Another requirement is that you can reach any of the 9 cities in pearl river delta in 1 hour.

Currently there are about 120 million people living in Guangdong province, I would say this system will connect about 60 million people, or 70 million if Hongkong included


Knuddel Knutsch said:


> whats the "diameter" of the whole network, and how many people will it connect?
> 
> From the map, it looks as if the network will be over 100 km by 70 km large, and connect more than 40 mio people .
> 
> ...


----------



## the spliff fairy (Oct 21, 2002)

This would overtake Shanghai and Beijing's plans for the worlds biggest metro in their cities (about 20 lines each). Before this thread there were 3000km of metro under construction in China. This one sinfgle project has nearly doubled it.


----------



## DJZG (Aug 2, 2007)

i didn't understand how will they connect it with hong kong? over existing railway tracks?


----------



## googleabcd (Jul 22, 2006)

DJZG said:


> i didn't understand how will they connect it with hong kong? over existing railway tracks?
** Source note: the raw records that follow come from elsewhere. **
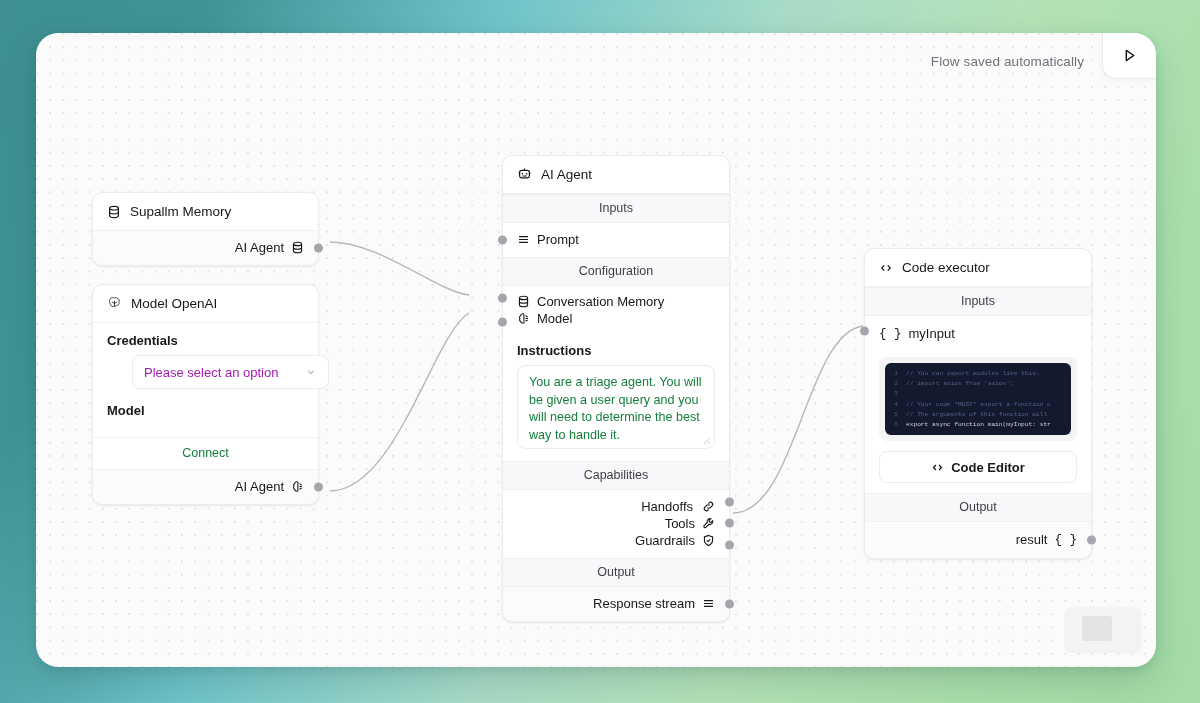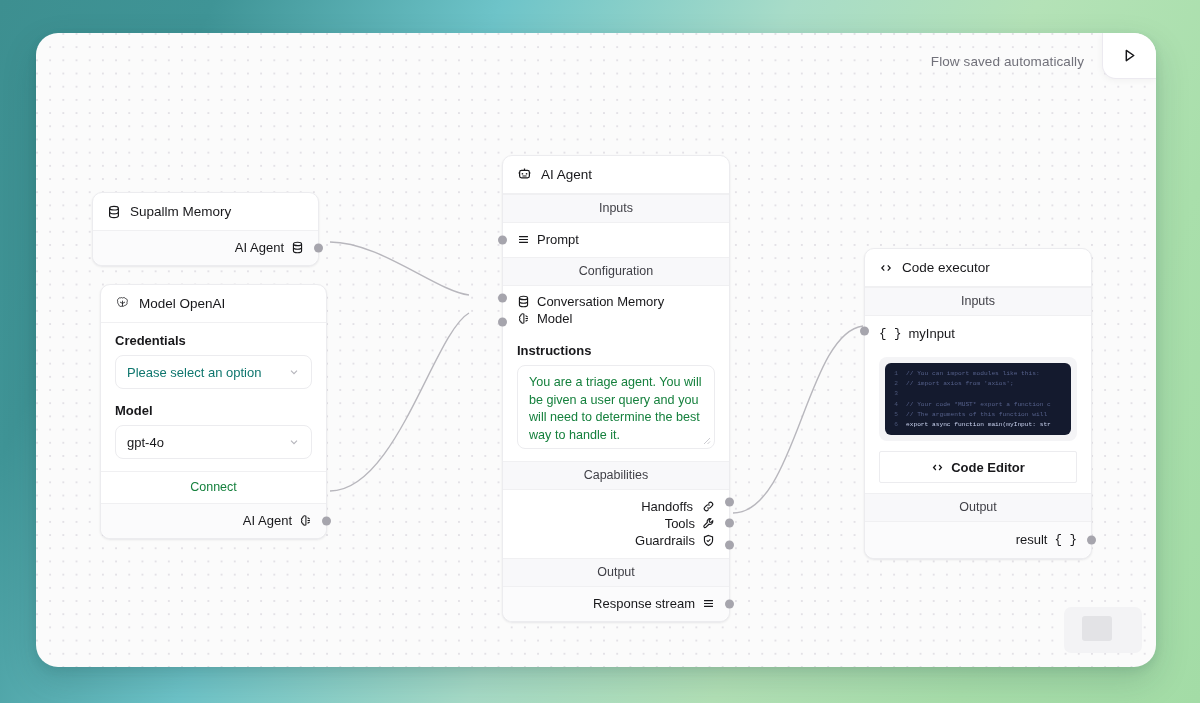--- a/index.html
+++ b/index.html
@@ -204,7 +204,7 @@
     </div>
   </div>
 
-  <div class="node" style="left:64px; top:251px; width:227px;">
+  <div class="node" style="left:56px; top:251px; width:227px;">
     <div class="node-header">
       <span class="icon">
         <svg width="15" height="15" viewBox="0 0 24 24" fill="none" stroke="#18181b" stroke-width="1.3">

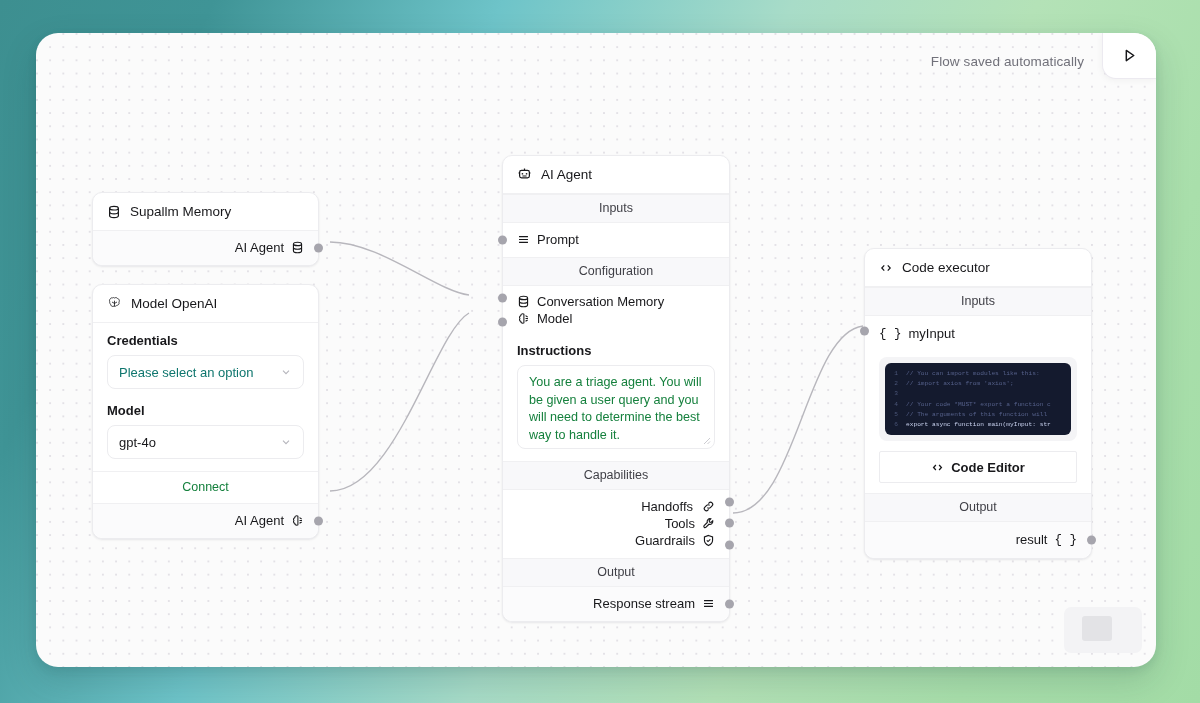--- a/index.html
+++ b/index.html
@@ -106,7 +106,7 @@
     display: flex; align-items: center; justify-content: space-between;
     padding: 0 11px; font-size: 13px; cursor: pointer; background: #fff;
   }
-  .select-box.placeholder { color: #0f766e; }
+  .select-box.placeholder { color: #a21caf; margin-left: 25px; }
   .select-box.value { color: #18181b; }
   .textarea-box {
     width: 100%; height: 84px;

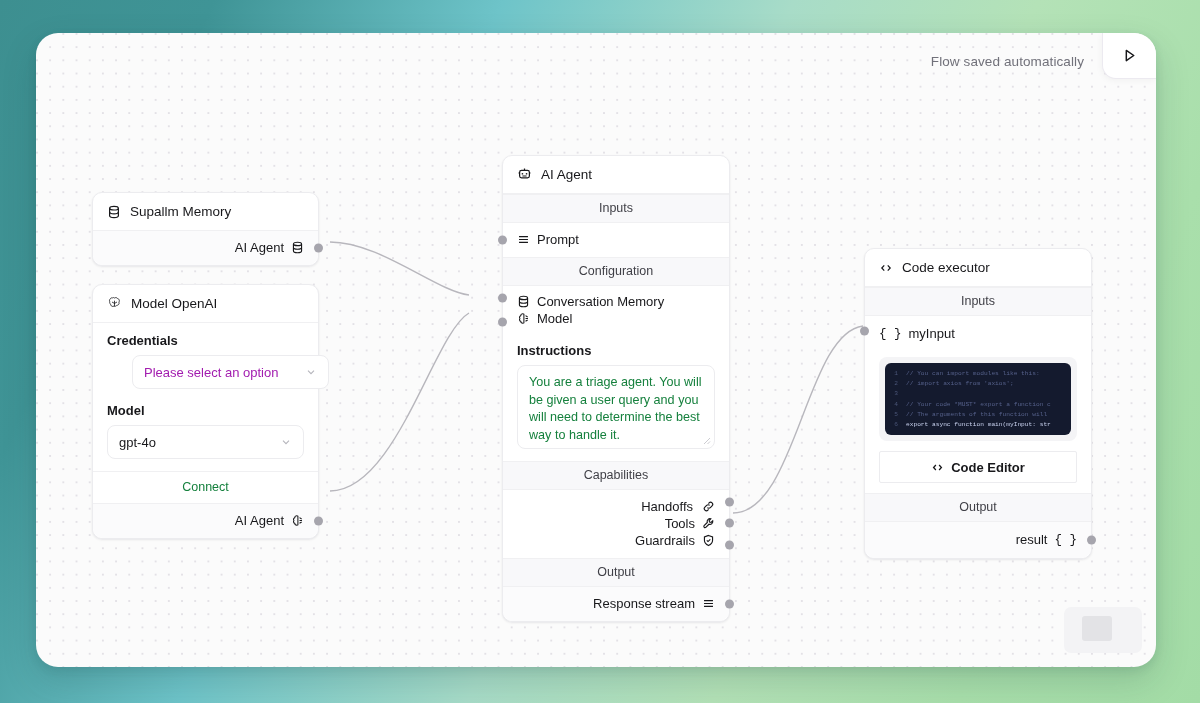--- a/index.html
+++ b/index.html
@@ -225,14 +225,6 @@
         </span>
       </div>
       <span class="field-label" style="margin-top:14px;">Model</span>
-      <div class="select-box value">
-        <span>gpt-4o</span>
-        <span class="icon">
-          <svg width="12" height="12" viewBox="0 0 16 16" fill="none" stroke="#b4b4bb" stroke-width="1.4">
-            <path d="M4 6.2l4 4 4-4"></path>
-          </svg>
-        </span>
-      </div>
     </div>
     <div class="connect-band">Connect</div>
     <div style="background:#fbfbfc; border-radius:0 0 10px 10px;">

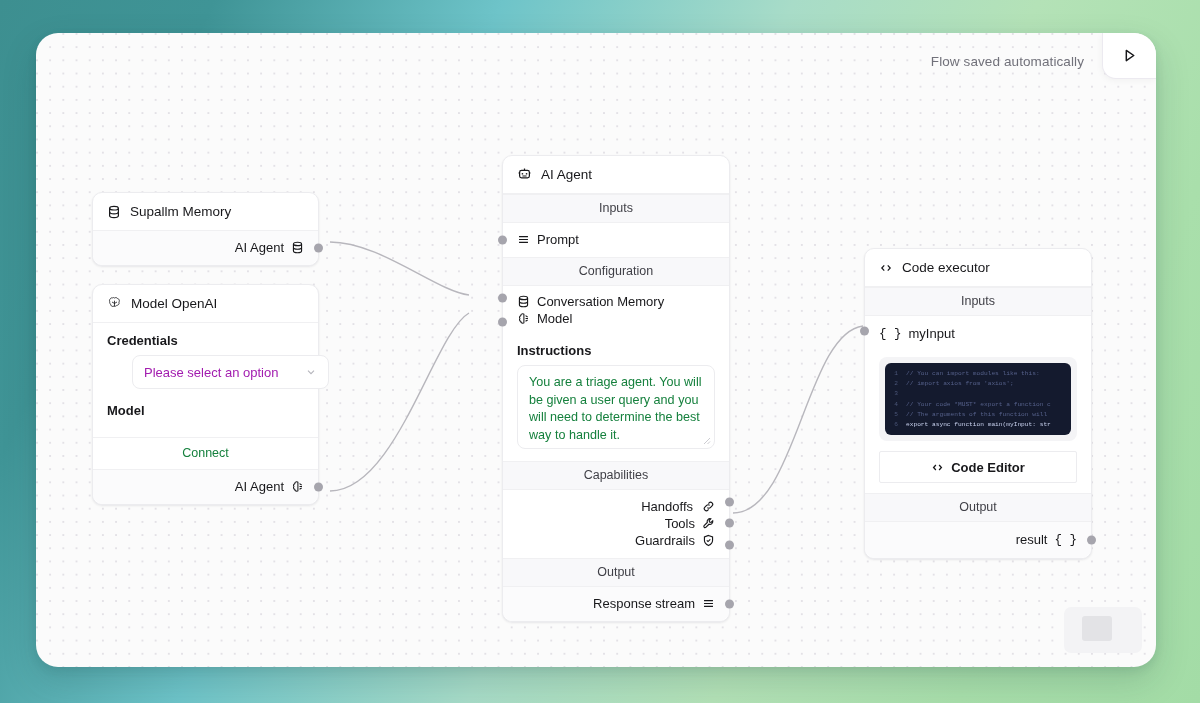--- a/index.html
+++ b/index.html
@@ -138,7 +138,7 @@
   .btn-outline {
     margin: 10px 14px;
     height: 32px;
-    border: 1px solid #ececef; border-radius: 2px;
+    border: 1px solid #ececef; border-radius: 8px;
     display: flex; align-items: center; justify-content: center; gap: 7px;
     font-size: 13px; font-weight: 700; color: #18181b; cursor: pointer;
     background: #fff;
Yes, basically all metros, rapid trains and high speed trains will be connected together


----------



## DJZG (Aug 2, 2007)

considering the amount of rail traffic today, isn't that going to be a little bit crowdy? or they will build extra tracks along existing ones?


----------



## toddhubert (Jan 6, 2008)

hey! Canton is not Guangdong but Guangzhou


----------



## henrypan123 (Jul 16, 2008)

I have been to Guangzhou, and it is the capital of Guangdong Province.


----------



## jarbury (Aug 20, 2007)

It certainly doesn't look like a metro to me. More like a series of commuter or inter-urban train lines linking together parts of a vast metropolis.


----------



## DJZG (Aug 2, 2007)

jarbury said:


> It certainly doesn't look like a metro to me. More like a series of commuter or inter-urban train lines linking together parts of a vast metropolis.
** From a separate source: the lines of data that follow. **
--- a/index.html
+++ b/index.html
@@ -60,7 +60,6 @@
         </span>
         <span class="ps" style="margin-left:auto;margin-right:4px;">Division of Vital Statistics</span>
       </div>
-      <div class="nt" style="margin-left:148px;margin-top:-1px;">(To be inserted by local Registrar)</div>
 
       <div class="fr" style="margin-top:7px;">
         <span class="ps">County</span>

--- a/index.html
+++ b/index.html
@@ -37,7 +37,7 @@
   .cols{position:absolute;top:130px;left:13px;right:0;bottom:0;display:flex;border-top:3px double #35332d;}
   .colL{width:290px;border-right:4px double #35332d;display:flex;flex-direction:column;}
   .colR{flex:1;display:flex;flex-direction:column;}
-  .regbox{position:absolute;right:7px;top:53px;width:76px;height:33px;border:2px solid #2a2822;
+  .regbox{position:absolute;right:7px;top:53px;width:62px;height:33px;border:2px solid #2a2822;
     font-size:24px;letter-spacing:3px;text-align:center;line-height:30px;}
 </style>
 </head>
exactly like that... and i think even now that sort of thing exist on that area...

i'm curious what will be the new changes on this project?


----------



## Gaeus (Mar 21, 2007)

Geez, another massive mega-project from China. Can they ever stop??? It feels like everything is massive in China! Based on the chart, the Macau - Hong Kong Bridge will also be included. I expect the project cost will be at least $20 billion.


----------



## oriental_horizon (Aug 28, 2005)

It is massive just for Guangdong province only!. I think it is going to take years maybe a decade to get all the routes constructed and functioning like one grid. But I think the projects will be developed and completed in stages.
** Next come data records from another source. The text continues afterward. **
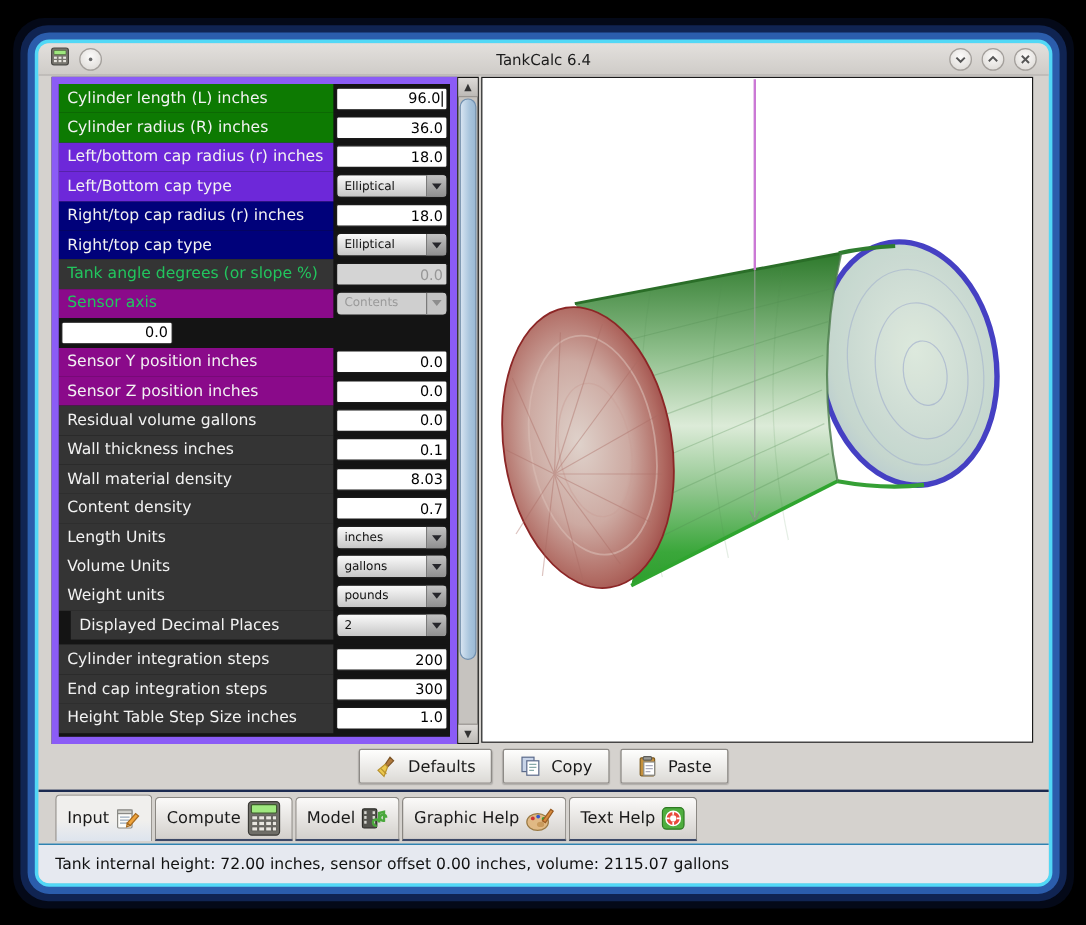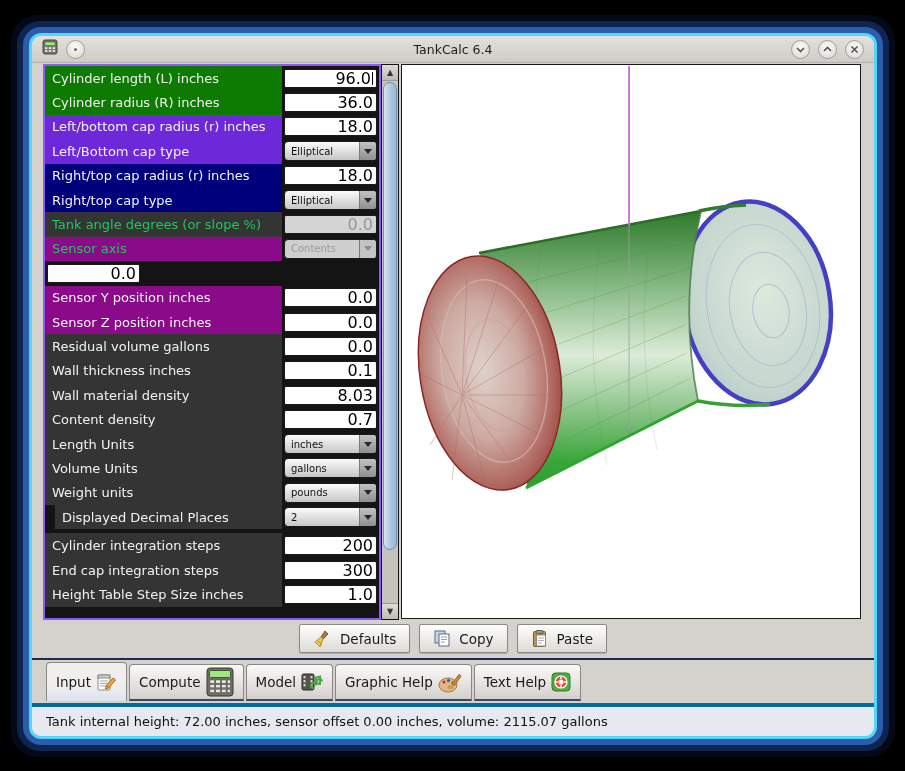--- a/index.html
+++ b/index.html
@@ -23,7 +23,7 @@
 
   
   .form-panel{position:absolute;left:11px;top:28px;width:338px;height:556px;background:#141414;
-    border:2px solid #8b5cf6;overflow:hidden;}
+    border:6px solid #8b5cf6;overflow:hidden;}
   .form-row{display:flex;height:24.4px;}
   .form-row.gap-after{margin-bottom:4px;padding-left:10px;}
   .row-label{flex:1;color:#f2f2f2;font-size:13px;display:flex;align-items:center;padding-left:7px;

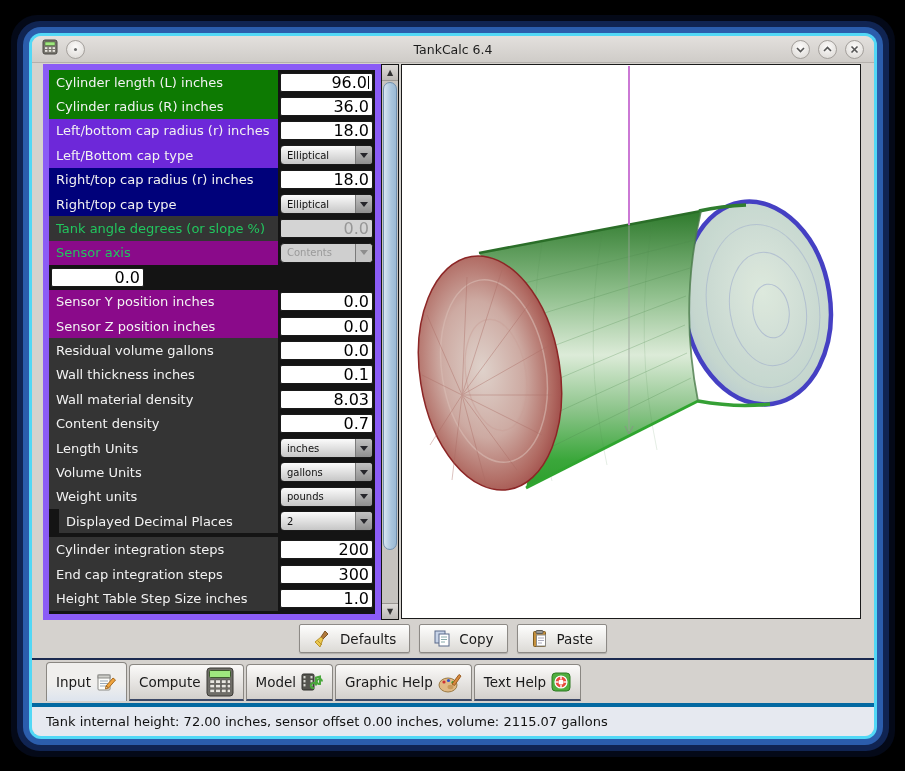--- a/index.html
+++ b/index.html
@@ -33,7 +33,7 @@
   .sec-black{background:#343434;} .sec-purple{background:#8a0a8a;}
   .row-control{width:97px;background:#141414;display:flex;align-items:center;justify-content:center;}
   .field-input{width:93px;height:19px;background:#fff;border:1px solid #1a1a1a;border-radius:2px;
-    font-size:16px;color:#000;display:flex;align-items:center;justify-content:flex-end;padding-right:3px;}
+    font-size:12px;color:#000;display:flex;align-items:center;justify-content:flex-end;padding-right:3px;}
   .field-input.disabled{background:#d4d4d4;color:#979797;}
   .caret{display:inline-block;width:1px;height:13px;background:#000;margin-left:1px;}
   .field-select{width:93px;height:20px;border:1px solid #1a1a1a;border-radius:4px;overflow:hidden;

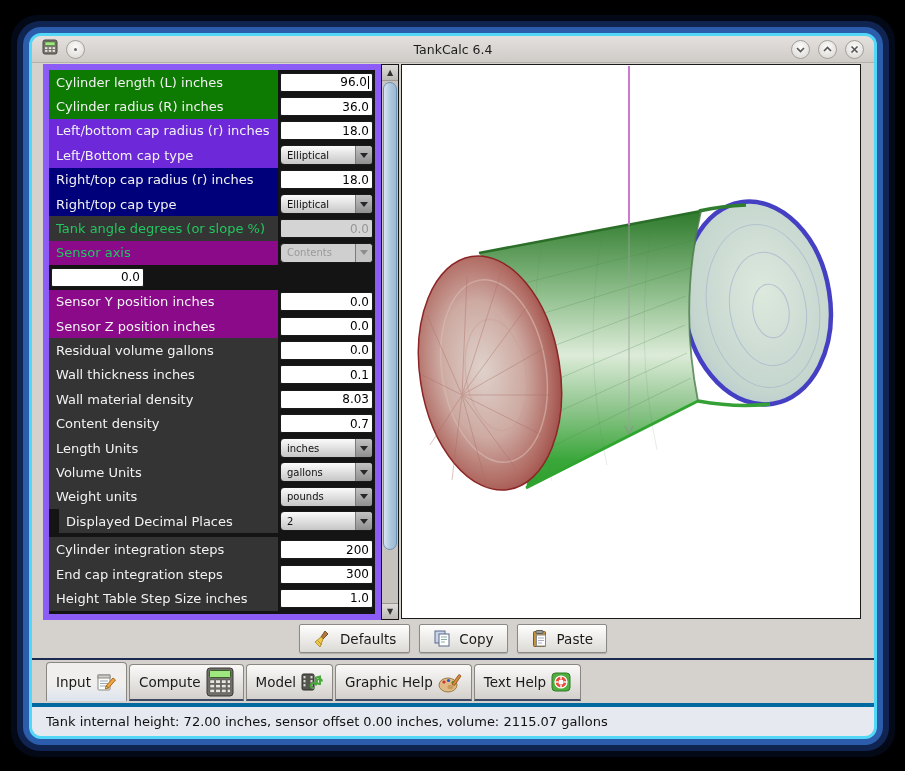--- a/index.html
+++ b/index.html
@@ -75,7 +75,7 @@
   .tab.selected{height:39px;background:linear-gradient(#f0efed 55%,#dde4ee);border-bottom:none;}
   .tab-icon{display:flex;align-items:center;}
   .statusbar{position:absolute;left:0;top:667px;width:100%;height:33px;background:#e6e9f0;
-    border-top:4px solid #0369a1;display:flex;align-items:center;padding:0 14px;font-size:13px;color:#111;}
+    border-top:1px solid #0369a1;display:flex;align-items:center;padding:0 14px;font-size:13px;color:#111;}
 </style>
 </head>
 <body>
It is about time Guangdong catches up to Japan in terms of rail infrastructure which has accelerated Japan in the 1960s to become an Asian economic powerhouse. This will definitely drive up jobs growth, economic activity and reduced transport costs for commerce and tourism.

At the same time, the cost will be great probably in the billions and billions of dollars, this will involve many small county governments having to negotiate with villagers to relocate. It would nice to know if there is some sort of public consultation or feedback from people in Guangdong.


----------